Try it: Where a line of the listing below holds "Company", add it to the tally; give only the final number.
──────── Input ────────
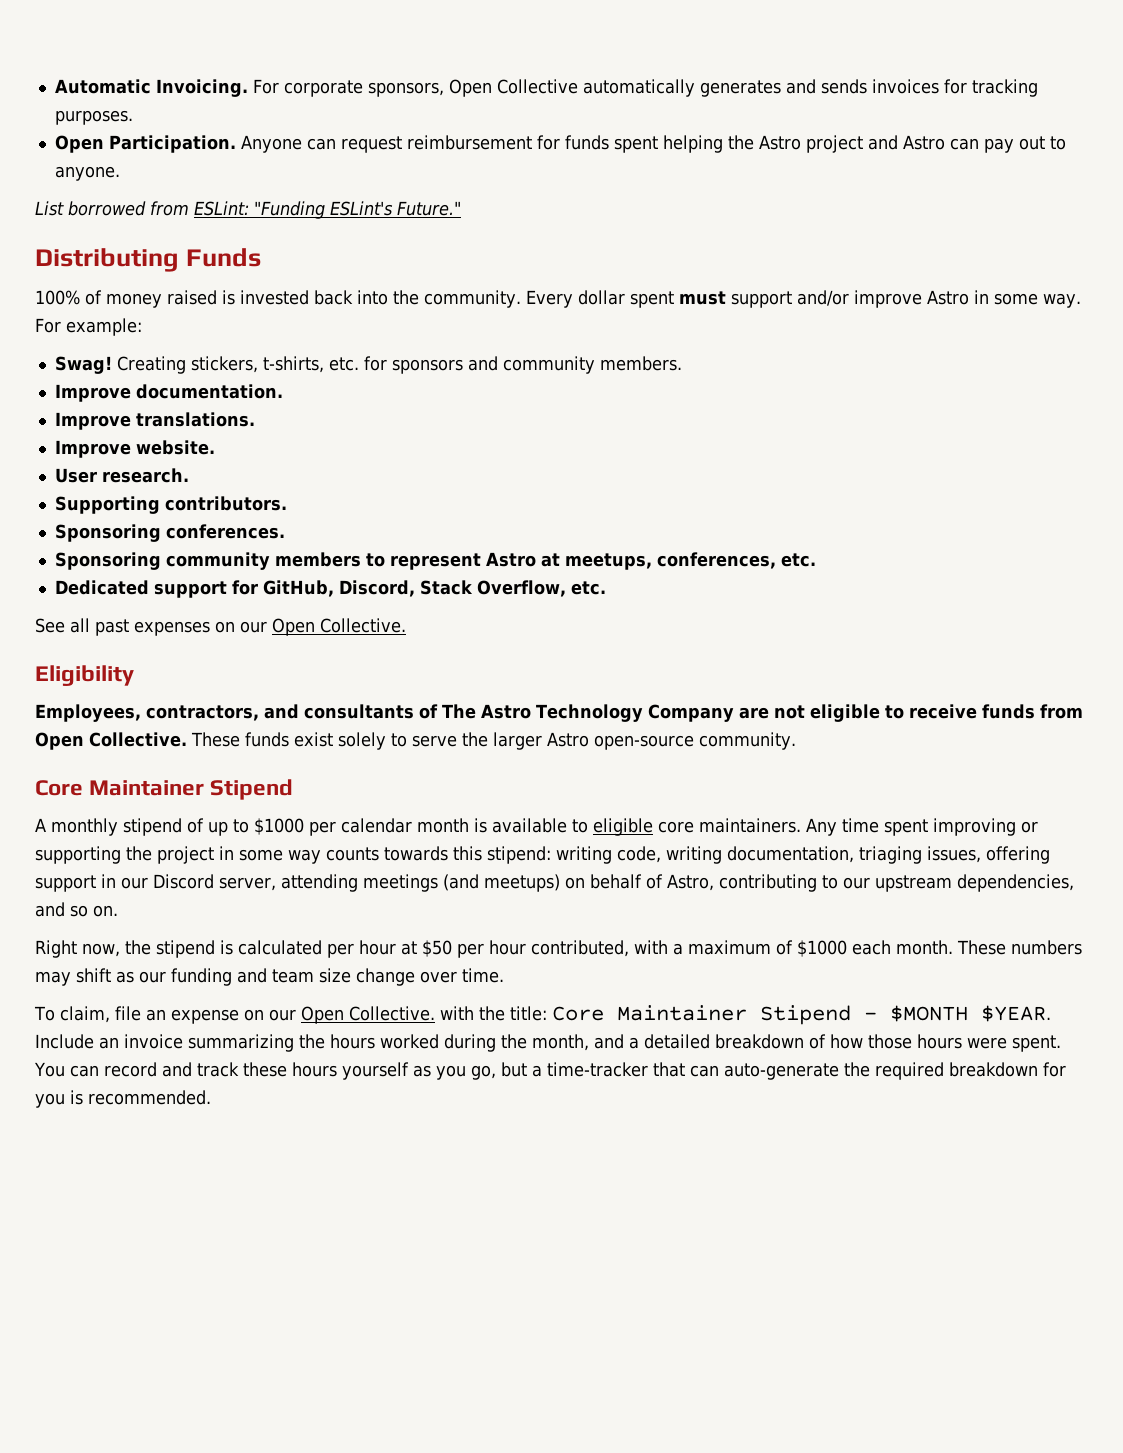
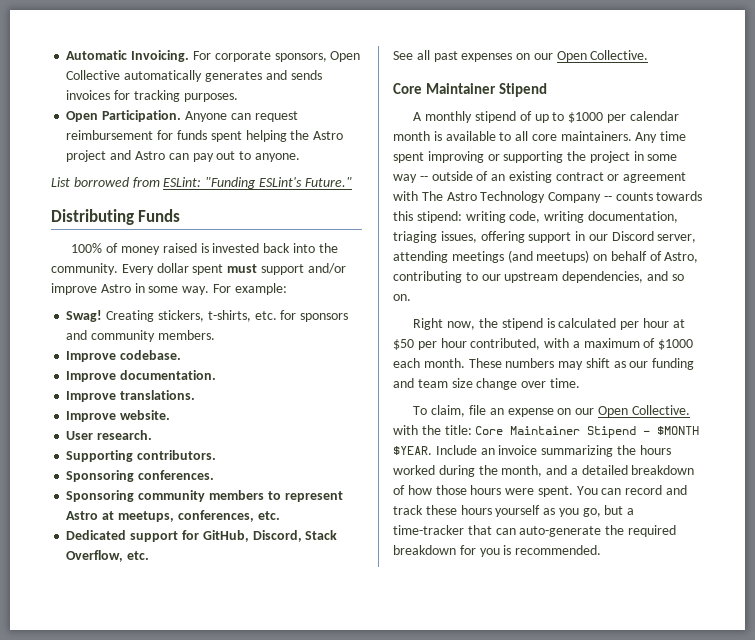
+ Improve codebase.
- Eligibility
- Employees, contractors, and consultants of The Astro Technology Company are not eligible to receive funds from Open Collective. These funds exist solely to serve the larger Astro open-source community.
- A monthly stipend of up to $1000 per calendar month is available to eligible core maintainers.
+ A monthly stipend of up to $1000 per calendar month is available to all core maintainers.
- Any time spent improving or supporting the project in some way counts towards this stipend: writing code, writing documentation, triaging issues, offering support in our Discord server, attending meetings (and meetups) on behalf of Astro, contributing to our upstream dependencies, and so on.
+ Any time spent improving or supporting the project in some way -- outside of an existing contract or agreement with The Astro Technology Company -- counts towards this stipend: writing code, writing documentation, triaging issues, offering support in our Discord server, attending meetings (and meetups) on behalf of Astro, contributing to our upstream dependencies, and so on.

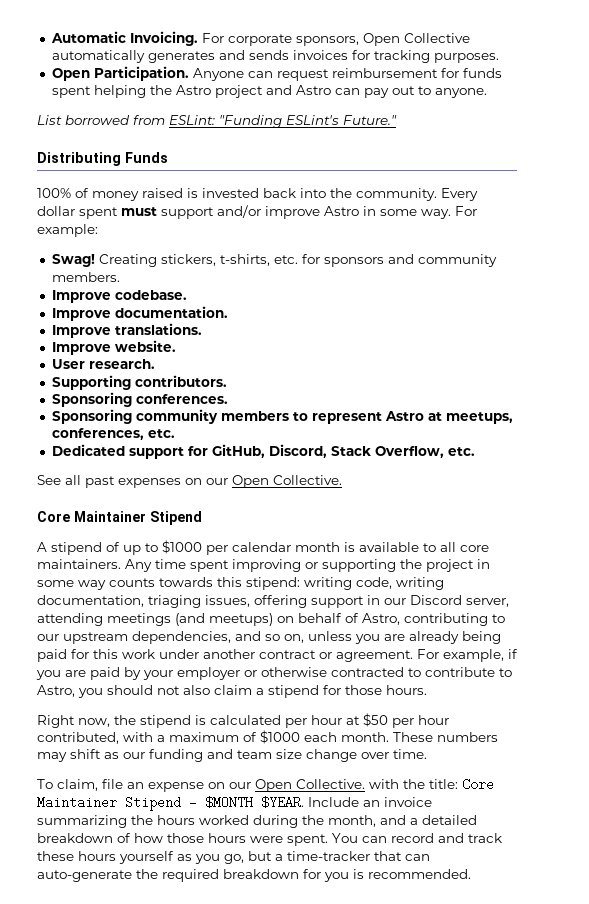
- A monthly stipend of up to $1000 per calendar month is available to all core maintainers.
+ A stipend of up to $1000 per calendar month is available to all core maintainers.
- Any time spent improving or supporting the project in some way -- outside of an existing contract or agreement with The Astro Technology Company -- counts towards this stipend: writing code, writing documentation, triaging issues, offering support in our Discord server, attending meetings (and meetups) on behalf of Astro, contributing to our upstream dependencies, and so on.
+ Any time spent improving or supporting the project in some way counts towards this stipend: writing code, writing documentation, triaging issues, offering support in our Discord server, attending meetings (and meetups) on behalf of Astro, contributing to our upstream dependencies, and so on, unless you are already being paid for this work under another contract or agreement. For example, if you are paid by your employer or otherwise contracted to contribute to Astro, you should not also claim a stipend for those hours.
────────
Completed exercise: 3